A macro file contains directives to load modules corresponding to the services that the user wants to access and applications the user wants to configure for a run. It also contains the control structures needed to generate multiple jobs, and it may also contain some on the fly configurations.
A site context file may declare that whenever the user loads an abstract "Runjob" module, that a concrete "Condor Submit" module be loaded in its place. The context file would also be responsible for configuring the module. A physics group context file may declare that whenever a user loads a "Pythia" module, that a data card forcing Higgs mass be set to 108 GeV/c2 be added to the driver cards. Context files are generally to be written by site administrators or physics group leaders.

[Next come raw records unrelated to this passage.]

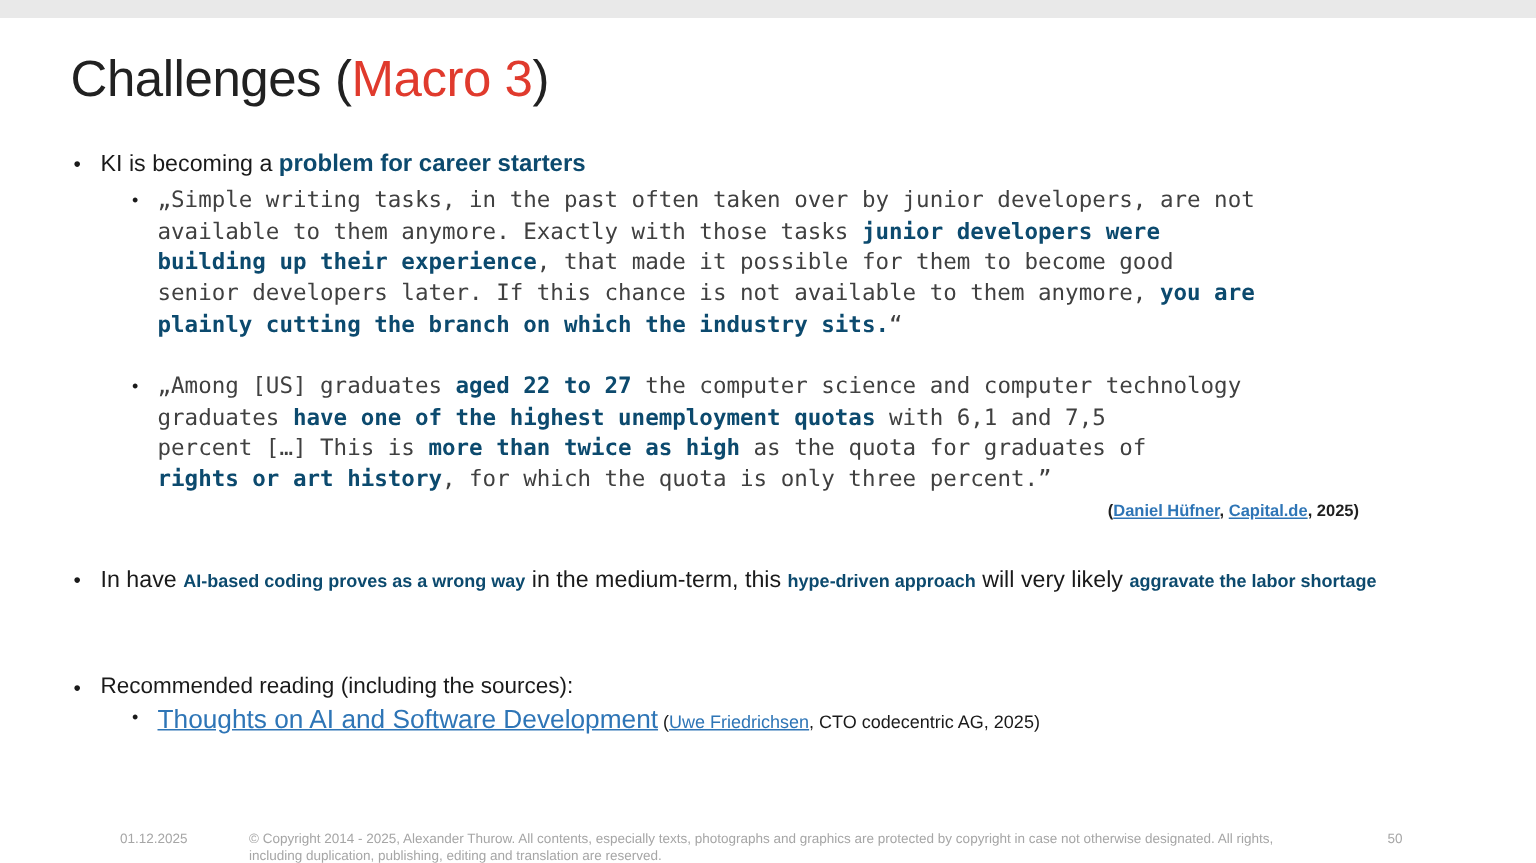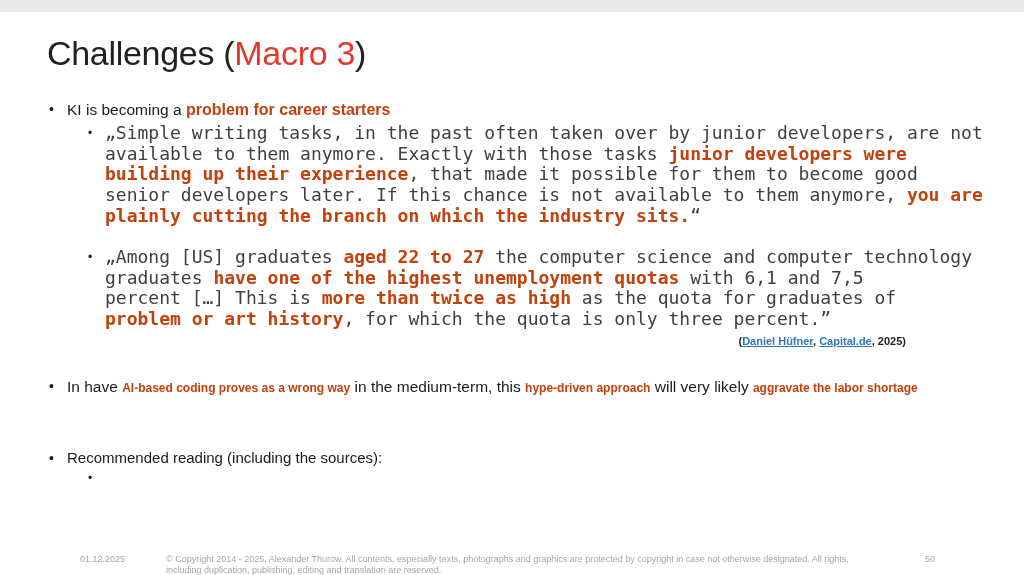--- a/index.html
+++ b/index.html
@@ -20,7 +20,7 @@
   .lvl2 .marker { flex:0 0 17px; font-size:12px; line-height:20.7px; padding-left:2px; }
 
   .rich { white-space:normal; }
-  .rich .b { font-weight:bold; color:#c2410c; }
+  .rich .b { font-weight:bold; color:#0c4a6e; }
   .lnk { color:#2E75B6; text-decoration:underline; cursor:pointer; }
   .small { font-size:12px; }
 

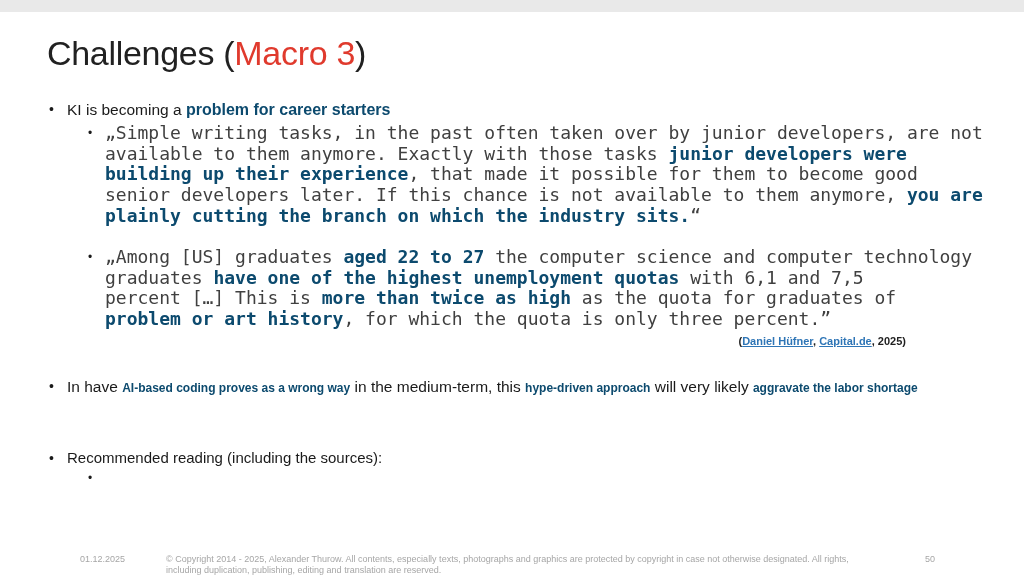--- a/index.html
+++ b/index.html
@@ -27,7 +27,7 @@
   .b-ki { position:absolute; left:47px; top:87px; width:930px; font-size:15.5px; line-height:21px; }
   .b-ki .rich .b { font-size:16px; }
 
-  .quote { font-family:"DejaVu Sans Mono", monospace; font-size:18px; line-height:20.7px;
+  .quote { font-family:"DejaVu Sans Mono", monospace; font-size:15px; line-height:20.7px;
            white-space:pre-wrap; color:#404040; letter-spacing:0; }
   .q1 { position:absolute; left:86px; top:111px; width:905px; }
   .q2 { position:absolute; left:86px; top:235px; width:905px; }

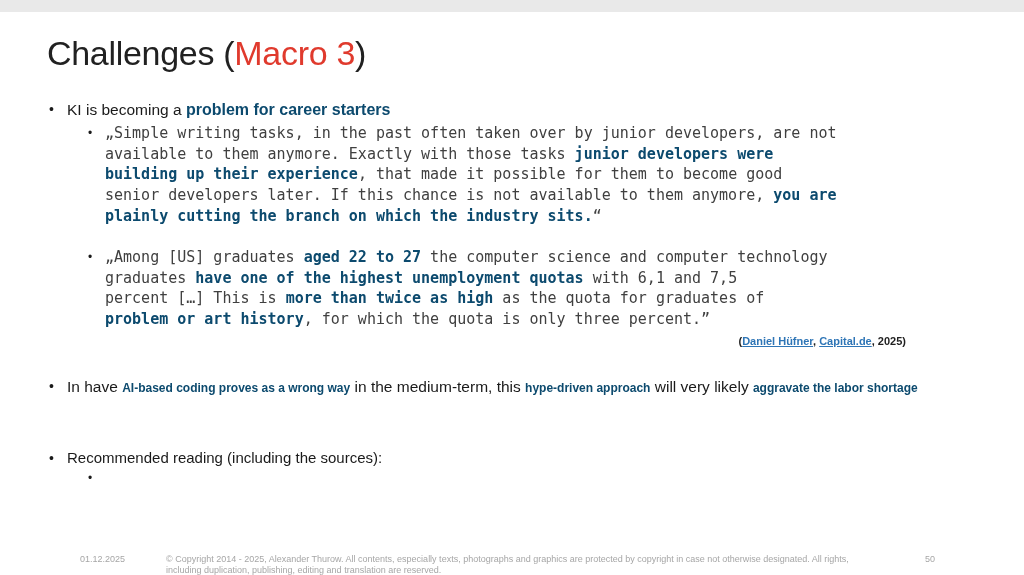--- a/index.html
+++ b/index.html
@@ -75,7 +75,7 @@
     <div class="rich quote"><span class="">„Among [US] graduates </span><span class="b">aged 22 to 27</span><span class=""> the computer science and computer technology
 graduates </span><span class="b">have one of the highest unemployment quotas</span><span class=""> with 6,1 and 7,5
 percent […] This is </span><span class="b">more than twice as high</span><span class=""> as the quota for graduates of
-</span><span class="b">problem or art history</span><span class="">, for which the quota is only three percent.”</span></div>
+</span><span class="b">rights or art history</span><span class="">, for which the quota is only three percent.”</span></div>
   </div>
 
   <div class="citation rich"><span class="">(</span><a href="#" class="lnk">Daniel Hüfner</a><span class="">, </span><a href="#" class="lnk">Capital.de</a><span class="">, 2025)</span></div>

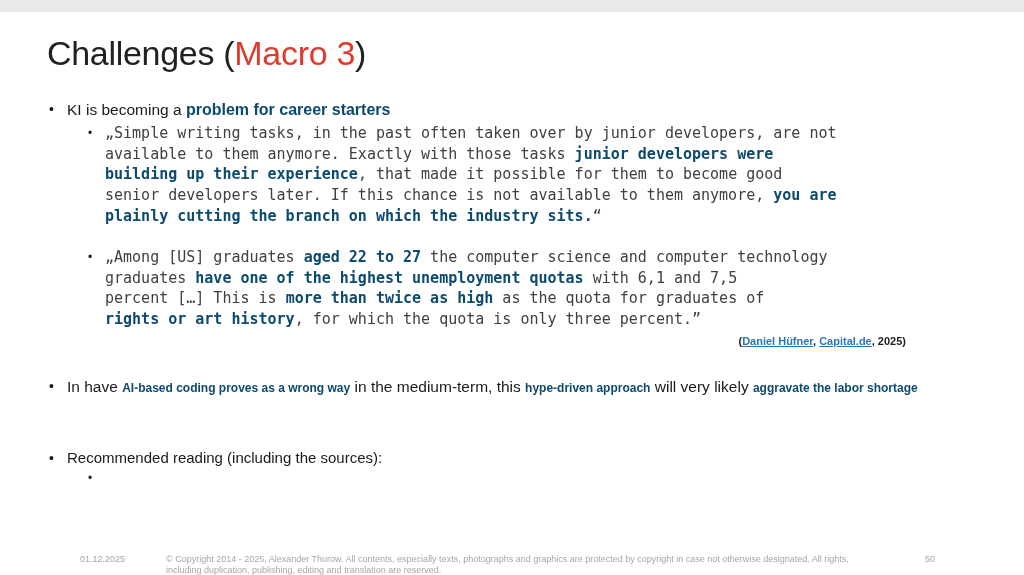--- a/index.html
+++ b/index.html
@@ -92,6 +92,7 @@
 
   <div class="row lvl2 reading-link">
     <span class="marker">•</span>
+    <div class="rich"><a href="#" class="lnk">Thoughts on AI and Software Development</a><span class="small"> (</span><a href="#" class="small lnk">Uwe Friedrichsen</a><span class="small">, CTO codecentric AG, 2025)</span></div>
   </div>
 
   <div class="footer">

An external service like a parameter database may contain information about how to configure jobs such as in a request database. For example, the CMS Reference Database holds all of the configuration parameters, driver card files, and even wrapper scripts needed to run CMS production jobs. The external services are adapted for use within the Shahkar core by small adapters that understand the MySQL API, the HTTP API, or can run client programs directly such as wget in a subshell.
The ScriptObject layer contains an API for defining a sanbox containing the job itself, and subsidiary data files that it needs, methods for staging data in/out of worker nodes, application software itself, a runtime environment specification, etc. However, the API is loose in that any or all of these elements may be omitted. In the CMS example, the ScriptObject contains all of the wrapper scripts, cards files, and descriptive metadata only. The intent is that the ScriptObject contain all of the relevant metadata to describe the job. The ScriptObjects can be dressed for a variety of batch systems. For example, a Condor submit file may be added to the ScriptObject so that a Condor Configurator could then submit it to execution services.
In this scheme, monitoring takes place in a parallel stack. In practice, monitoring may be infrastructure based and be functionally separate from the jobs. Also, monitoring may be put into the job wrapper itself by agency outside of the project.
Internally, as shown in the next diagram, macros and context directives are interpreted by a parser layer directly on top of the Linker. All directives go through the Linker. The Linker acts as a container for both Configurators and for ScriptObjects created by Configurators.
2.0 Runjob Project: Details of Framework Call Handling in Shahkar Core
The Shahkar Core layer is responsible for interpreting the macro and context directives, loading actual modules corresponding to specific services and applications, ordering the modules, making framework calls, and collecting ScriptObjects. The modules, called Configurators, have metadata and are allowed to link their metadata to metadata in other Configurators. The Configurators are ordered by dependecies, or by the order in which they appear in the macro if no dependencies are given. In order to do work, the Linker issues framework calls that may be handled by the individual Configurators. Framework call handlers are registered to each configurator and are bound to specific framework calls. Upon receipt of certain calls, a Configurator may create, configure, or emit a ScriptObject depending on what functions were bound to which framework calls.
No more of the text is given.